Y José Naverias lo sabe. La forma sin el fondo es una barca suntuosa que siempre hace aguas a la altura de la sala de máquinas, por eso sus poemas son canoas, y que cada uno escoja el ancho de la superficie a cruzar.
Conocí su poesía en las jam session del Bukowski club de Madrid, un ámbito en el que los poemas son sonidos que se trenzan en el humo. Y está bien que así sea. Estoy convencido (sin formación académica al respecto y, con perdón: me la suda), de que la poesía nace de la tradición oral, belleza junto al fuego, memoria rescatada para que la historia permanezca. Pero también es cierto que los poemas pasan por la prueba del algodón que es la lectura a solas, sobre el papel armado de palabra. Y en el caso de este libro, la experiencia agrega dimensiones, honduras de ciertos versos, y algún balcón al que apetece volver. Porque Navieras se formula las preguntas a tiempo, su tiempo y el del lector; sin corazas de extravagancia.
Cuando le duele el mundo, lo dice (Hoy no se juega y sin embargo/ las soledades siempre pierden); cuando le duele la vida, también (Aplico la medicación /a las heridas producidas /por los portazos de octubre); y cuando las preguntas se vuelven afiladas, las reparte, para no cortase solo ( ver Quién quiere a una polilla). Y cuando toca jugar, juega, con la palabras y los dolores observados desde el retrovisor (Retrataré tus realidades rotas / por rudos recelos ahora repatriados.), o se burla del propio sentimiento entre sublime y cursi que impulsa todo poema de amor, en presente o pasando –cuando son buenos es que son sublimemente cursis- como en Yo, ficus. Opta por poemas breves, una pregunta por vez, que así queda y retumba, y suele reiterar un verso como un tam tam que guíe al lector por la espesura de sus propias preguntas espejadas.

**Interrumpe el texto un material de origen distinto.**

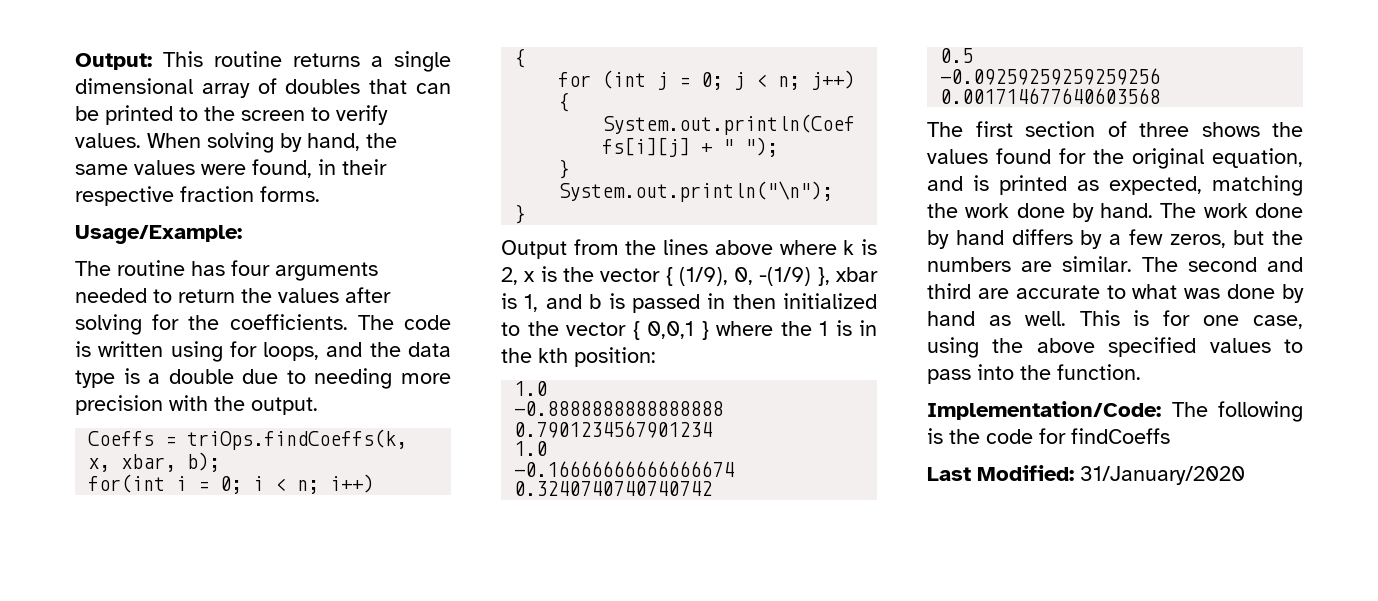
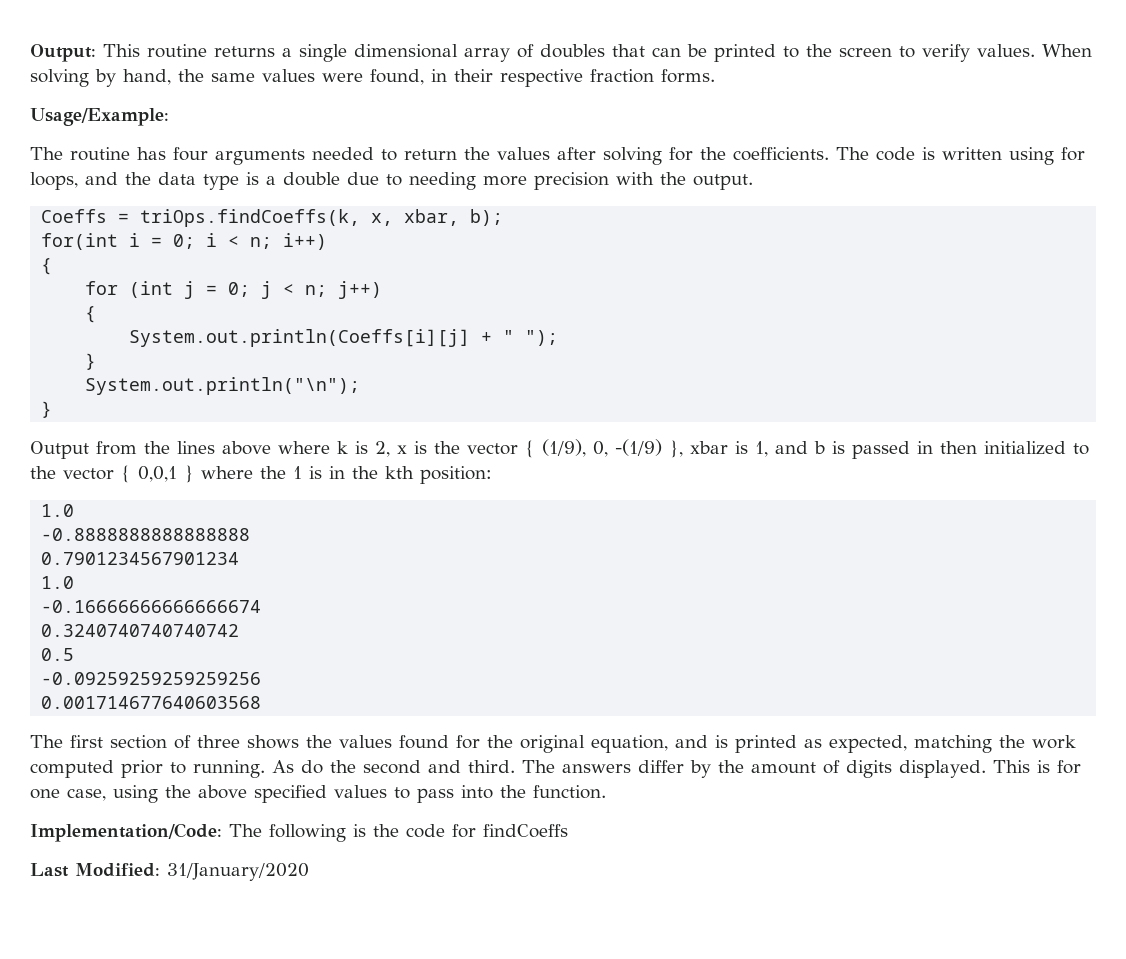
- The first section of three shows the values found for the original equation, and is printed as expected, matching the work done by hand. The work done by hand differs by a few zeros, but the numbers are similar. The second and third are accurate to what was done by hand as well.
+ The first section of three shows the values found for the original equation, and is printed as expected, matching the work computed prior to running. As do the second and third. The answers differ by the amount of digits displayed.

El amor, inevitablemente, es una revelación, una novedad con rumores de tormenta (Y apareciste disfrazada de viento /justo cuando puse a la venta/ todas mis antigüedades), pero es también, la ocasión de ser nuevo y volver a intentar lo más difícil (Quiero tener un elfo contigo. Pero yo no soy un elfo,y tú tampoco. /Pero quiero tener un elfo contigo /y poder echarle frutas/ cuando lo tengamos en el parque.)
No hay en este libro tristezas, pero le deberemos al autor, al acabarlo, dos tres maneras de nombrar esa nostalgia urbana que, la tardes en que llovemos por dentro, nos empuja a escribir o leer poemas. Sentimientos que nos son intercambiables, pero sí parientes cercanos. Porque, he de admitirlo, a mí también me hubiera gustado hacerle una traqueotomía a París Hilton.